26 février 2026• Juge Unique
TA67Décision• Plein contentieux

Tribunal Administratif de Strasbourg — N° TA67-2506690

Le Tribunal Administratif de Strasbourg, statuant en juge unique, était saisi par Mme A... d’un recours contestant une décision de la Caisse d'allocations familiales du Bas-Rhin du 3 juin 2025, qui lui avait accordé une remise gracieuse partielle de sa dette de prime d'activité, laissant à sa charge 383,69 euros. En cours d'instance, la CAF a informé le tribunal que la dette de Mme A... était soldée. Constatant que la requête était ainsi devenue sans objet, le tribunal a prononcé un non-lieu à statuer.

26 février 2026• Juge Unique
TA67Décision• Plein contentieux

Tribunal Administratif de Strasbourg — N° TA67-2506719

Refus de remise gracieuse totale d'un indu de prime d'activité. Le Tribunal Administratif de Strasbourg, statuant en juge unique, rejette la requête de Mme C... qui contestait le refus partiel de remise de sa dette de 2 819,50 euros. La caisse lui avait déjà accordé une remise partielle, ramenant sa dette à 1 193,35 euros. Le tribunal estime que, malgré sa bonne foi non contestée, la requérante n'a pas apporté les justificatifs nécessaires pour démontrer sa situation de précarité justifiant une remise supplémentaire, en application des articles L. 845-3 et R. 846-5 du code de la sécurité sociale.

26 février 2026• Juge Unique
TA67Décision• Plein contentieux

Tribunal Administratif de Strasbourg — N° TA67-2506787

Le Tribunal Administratif de Strasbourg, statuant en juge unique, a examiné la demande de Mme B... tendant à obtenir la remise gracieuse d’un indu de revenu de solidarité active (RSA) de 1 049 euros. La requérante invoquait son impécuniosité pour justifier cette demande. Le tribunal a annulé la décision de refus de la caisse d’allocations familiales du Haut-Rhin du 16 juin 2025 et a accordé une remise partielle de 300 euros sur la dette. Cette solution a été retenue en application des articles L. 262-46 et suivants du code de l’action sociale et des familles, après avoir constaté la bonne foi de Mme B... et sa situation de précarité financière.

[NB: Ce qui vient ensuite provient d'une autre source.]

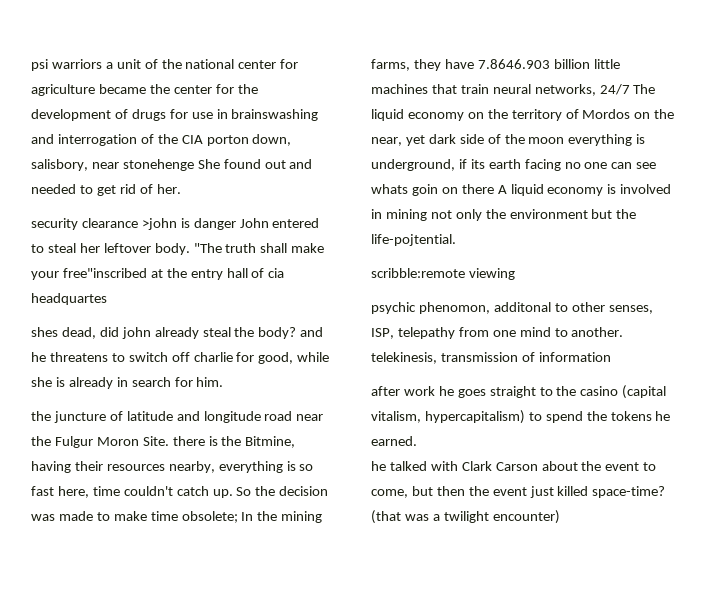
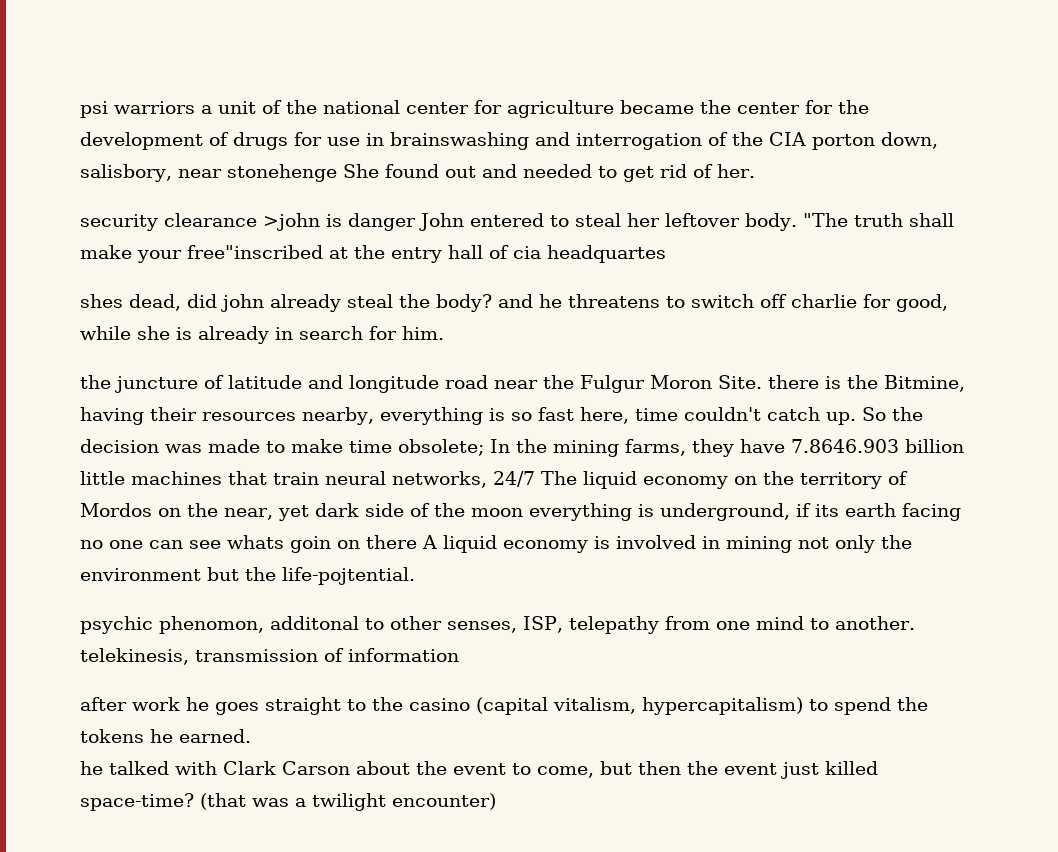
[371,268,515,280] // scribble:remote viewing -> (415, 576) none

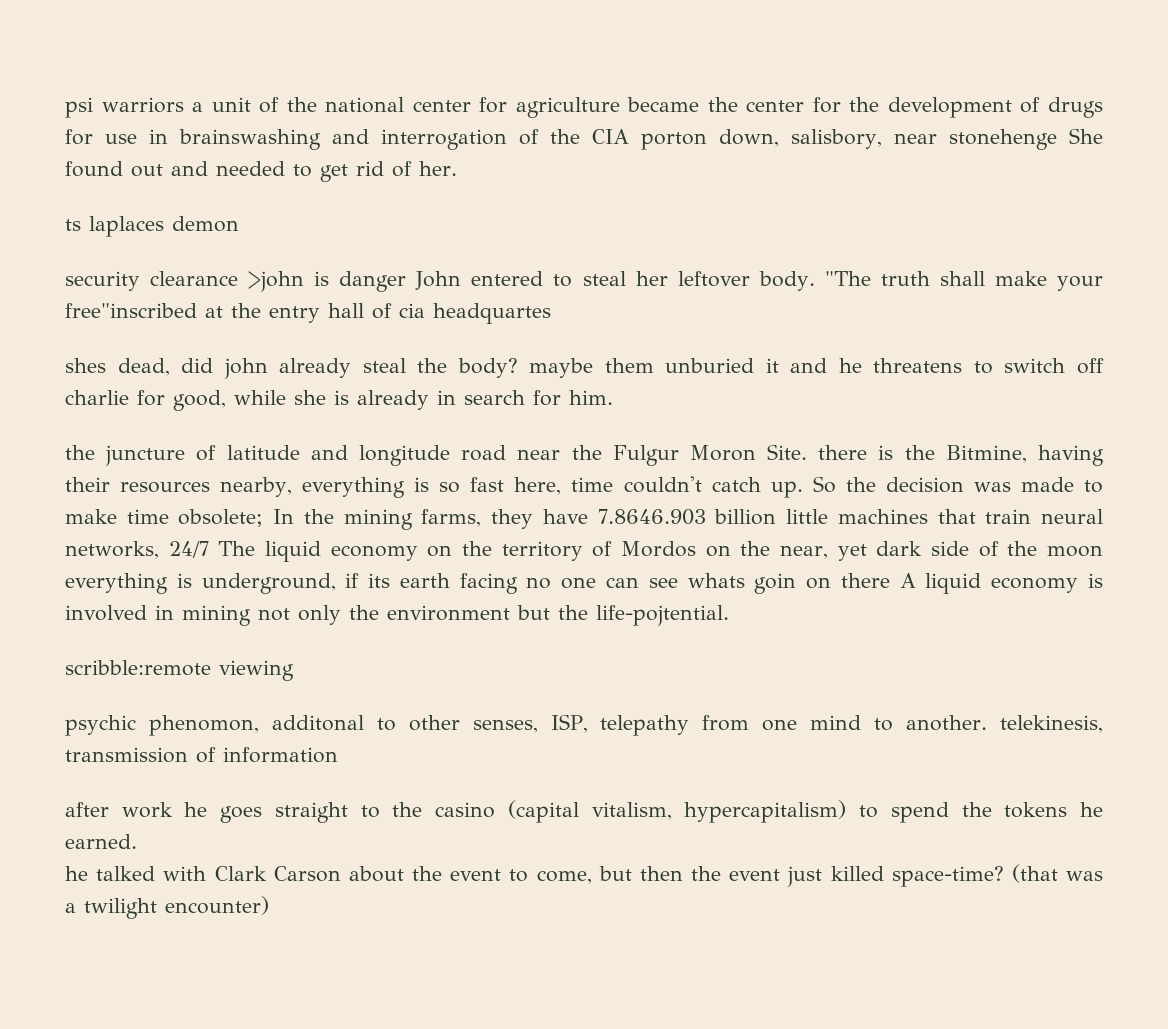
(755, 171) none -> [65,216,239,237] // ts laplaces demon
(492, 303) none -> [529,358,779,378] maybe them unburied it
(415, 576) none -> [65,660,294,681] // scribble:remote viewing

26 février 2026• Juge Unique
TA67Décision• Plein contentieux

Tribunal Administratif de Strasbourg — N° TA67-2506833

Le Tribunal Administratif de Strasbourg, statuant en juge unique, a rejeté la requête de Mme A... qui demandait l'annulation du refus de la Caisse d'allocations familiales de la Moselle de lui accorder une remise gracieuse de sa dette de prime d'activité de 956,10 euros. Le juge a estimé que, bien que la bonne foi de la requérante ne soit pas contestée, elle ne démontrait pas une situation de précarité suffisante pour justifier une remise, conformément à l'article L. 845-3 du code de la sécurité sociale. En conséquence, la demande de remise a été rejetée. Par ailleurs, les conclusions reconventionnelles de la caisse visant à obtenir le paiement de l'indu ont été déclarées irrecevables, car il lui appartient de recouvrer sa créance par ses propres prérogatives de puissance publique, notamment via la délivrance d'une contrainte.

26 février 2026• Juge Unique
TA67Décision• Plein contentieux

Tribunal Administratif de Strasbourg — N° TA67-2506841

Le Tribunal Administratif de Strasbourg a rejeté la requête de Mme A... qui demandait l’annulation des décisions de la CAF du Haut-Rhin lui accordant une remise gracieuse partielle de ses dettes de revenu de solidarité active (RSA) et d’aide au logement, tout en laissant à sa charge des sommes résiduelles. Saisi en plein contentieux, le juge unique a examiné si une remise supplémentaire était justifiée au regard de la situation de précarité et de la bonne foi de la requérante, conformément aux articles L. 262-46 du code de l’action sociale et des familles et L. 553-2 du code de la sécurité sociale. Si la bonne foi de Mme A... n’était pas contestée, le tribunal a estimé qu’elle n’apportait aucun document probant démontrant sa précarité, condition nécessaire pour obtenir une remise gracieuse totale ou partielle. En conséquence, la demande de remise supplémentaire a été rejetée.